Nie gracie w Hali Orbita, a w zdecydowanie mniejszym obiekcie, ale też przy pełnych trybunach. Wsparcie kibiców dodaje skrzydeł?
– Nie robimy tego tylko dla siebie, ale też po to, by ta siatkówka była w tym mieście. Na pewno taka atmosfera bardzo nam sprzyja i dodaje skrzydeł. Wszyscy, którzy tutaj są, wiedzieli, że tak będzie już w momencie, kiedy zdecydowali się na pozostanie w klubie. Wiedzieli, że oddadzą serducho i nie ma obrażania się, że że tułamy się po różnych halach. . W sumie jesteśmy przyzwyczajeni, bo nawet kiedy w klubie było dobrze, to też trenowaliśmy gdzieś indziej niż graliśmy.

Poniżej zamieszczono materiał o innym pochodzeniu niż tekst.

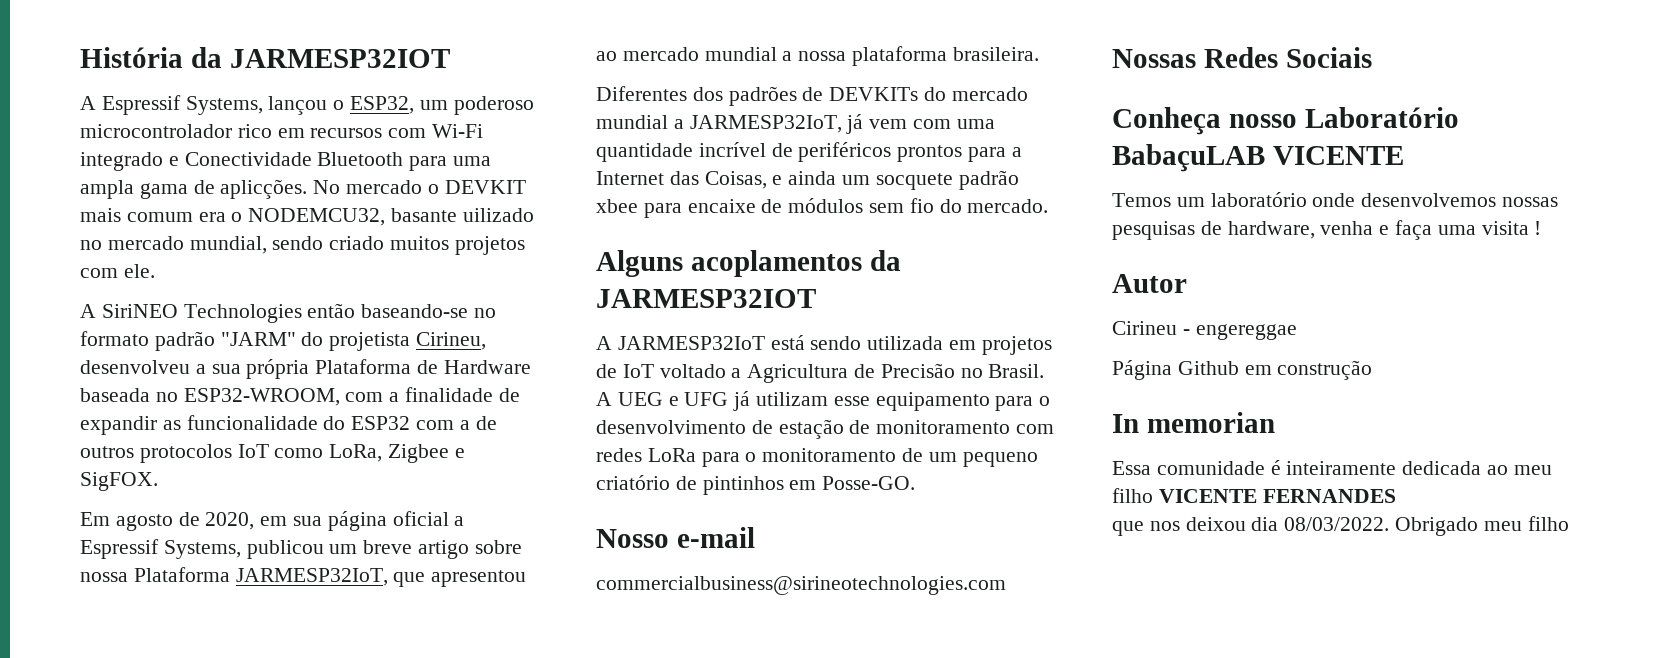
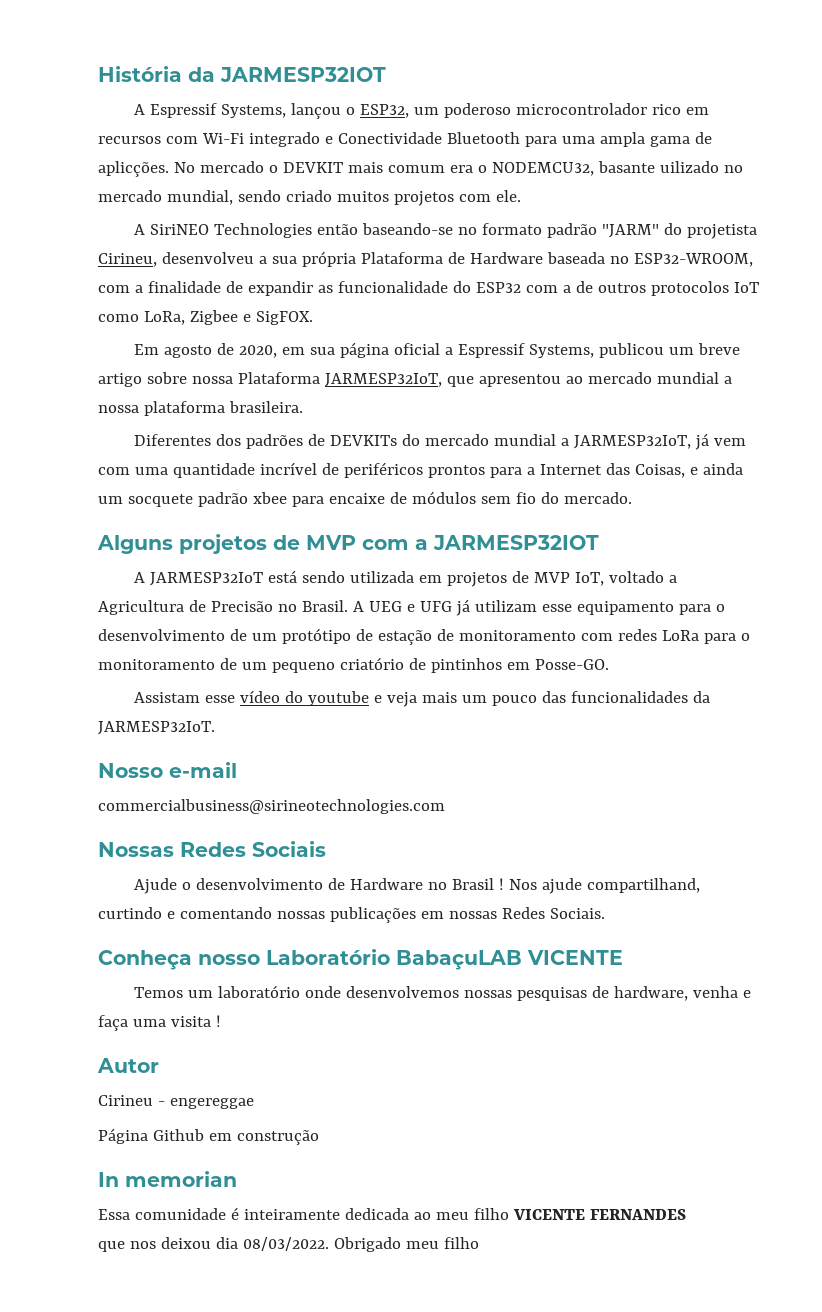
- Alguns acoplamentos da JARMESP32IOT
+ Alguns projetos de MVP com a JARMESP32IOT
- A JARMESP32IoT está sendo utilizada em projetos de IoT voltado a Agricultura de Precisão no Brasil.
+ A JARMESP32IoT está sendo utilizada em projetos de MVP IoT, voltado a Agricultura de Precisão no Brasil.
- A UEG e UFG já utilizam esse equipamento para o desenvolvimento de estação de monitoramento com redes LoRa para o monitoramento de um pequeno criatório de pintinhos em Posse-GO.
+ A UEG e UFG já utilizam esse equipamento para o desenvolvimento de um protótipo de estação de monitoramento com redes LoRa para o monitoramento de um pequeno criatório de pintinhos em Posse-GO.
+ Assistam esse vídeo do youtube e veja mais um pouco das funcionalidades da JARMESP32IoT.
+ Ajude o desenvolvimento de Hardware no Brasil ! Nos ajude compartilhand, curtindo e comentando nossas publicações em nossas Redes Sociais.

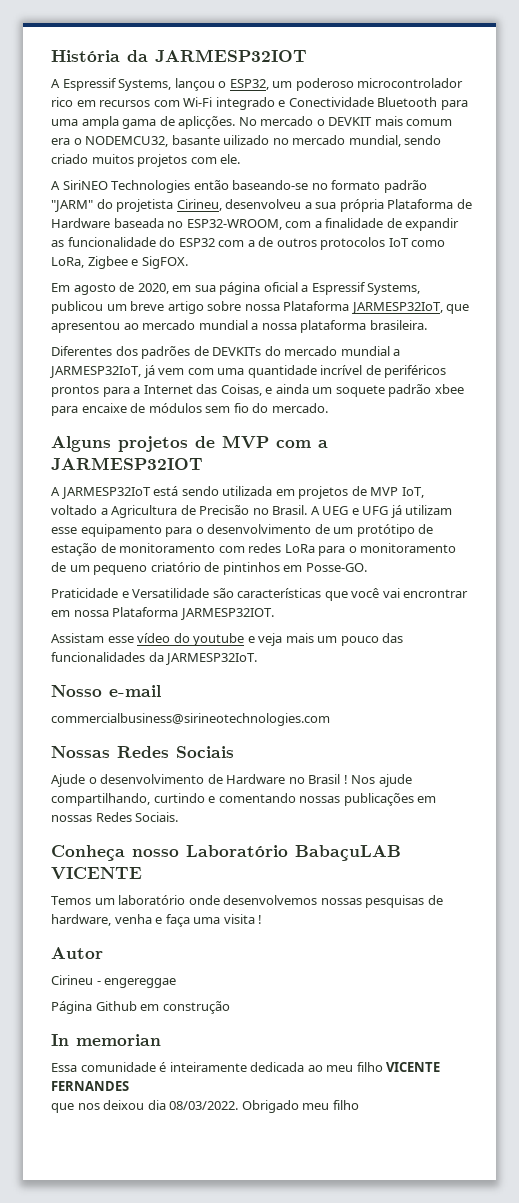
- Diferentes dos padrões de DEVKITs do mercado mundial a JARMESP32IoT, já vem com uma quantidade incrível de periféricos prontos para a Internet das Coisas, e ainda um socquete padrão xbee para encaixe de módulos sem fio do mercado.
+ Diferentes dos padrões de DEVKITs do mercado mundial a JARMESP32IoT, já vem com uma quantidade incrível de periféricos prontos para a Internet das Coisas, e ainda um soquete padrão xbee para encaixe de módulos sem fio do mercado.
+ Praticidade e Versatilidade são características que você vai encrontrar em nossa Plataforma JARMESP32IOT.
- Nos ajude compartilhand, curtindo e comentando nossas publicações em nossas Redes Sociais.
+ Nos ajude compartilhando, curtindo e comentando nossas publicações em nossas Redes Sociais.

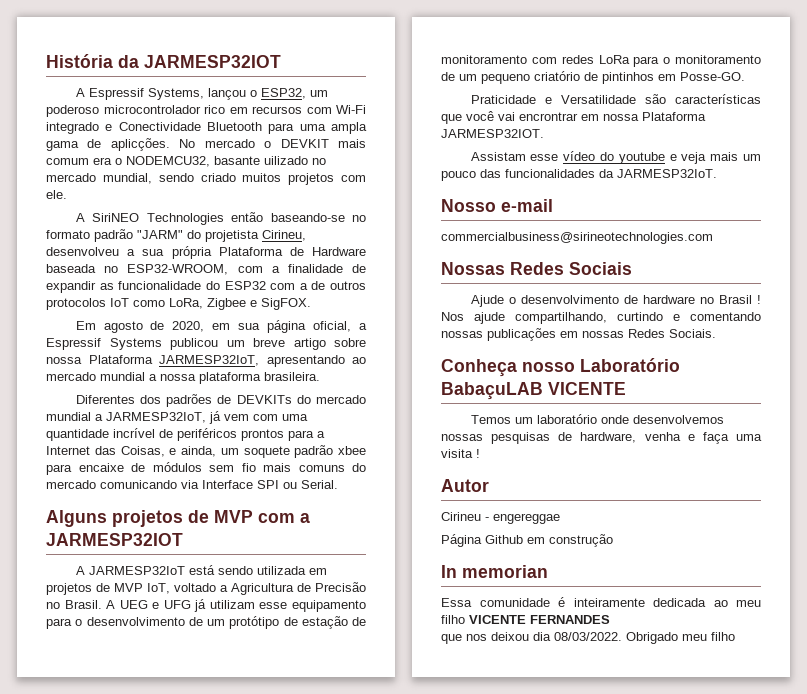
- Em agosto de 2020, em sua página oficial a Espressif Systems, publicou um breve artigo sobre nossa Plataforma JARMESP32IoT, que apresentou ao mercado mundial a nossa plataforma brasileira.
+ Em agosto de 2020, em sua página oficial, a Espressif Systems publicou um breve artigo sobre nossa Plataforma JARMESP32IoT, apresentando ao mercado mundial a nossa plataforma brasileira.
- Diferentes dos padrões de DEVKITs do mercado mundial a JARMESP32IoT, já vem com uma quantidade incrível de periféricos prontos para a Internet das Coisas, e ainda um soquete padrão xbee para encaixe de módulos sem fio do mercado.
+ Diferentes dos padrões de DEVKITs do mercado mundial a JARMESP32IoT, já vem com uma quantidade incrível de periféricos prontos para a Internet das Coisas, e ainda, um soquete padrão xbee para encaixe de módulos sem fio mais comuns do mercado comunicando via Interface SPI ou Serial.
- Ajude o desenvolvimento de Hardware no Brasil !
+ Ajude o desenvolvimento de hardware no Brasil !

Na pewno plusem jest to, że mamy super halę do trenowania, w której będziemy grali, jak tylko dojadą tam trybuny. To naprawdę ekstra obiekt, a granie i trenowanie w jednym miejscu może nam pomóc.
Dwa mecze i dwa zwycięstwa, a już w czwartek kolejna ligowa batalia z wymagającym rywalem jakim jest MKS Będzin. To zespół przebudowany, ale wciąż mający wysokie aspiracje. Jak będziecie podchodzić do tego meczu?
– Oddamy całe serducho! Trzeba przed tym meczem trochę odpocząć, potrenować. Mamy nadzieję, że z Szymonem Rakowskim będzie wszystko w porządku. Nie chodzi już o sam mecz, ale nie mamy zbyt wielu zawodników z większym doświadczeniem. Każdy, kto jest choć trochę obyty na wyższym poziomie niż rozgrywki młodzieżowe, jest niezwykle wartościowy również w treningu. Jedziemy do Będzina walczyć, przegramy to przegramy, ale na pewno się nie poddamy i zrobimy wszystko, by po meczu móc powiedzieć, że nasza gra wyglądała dobrze.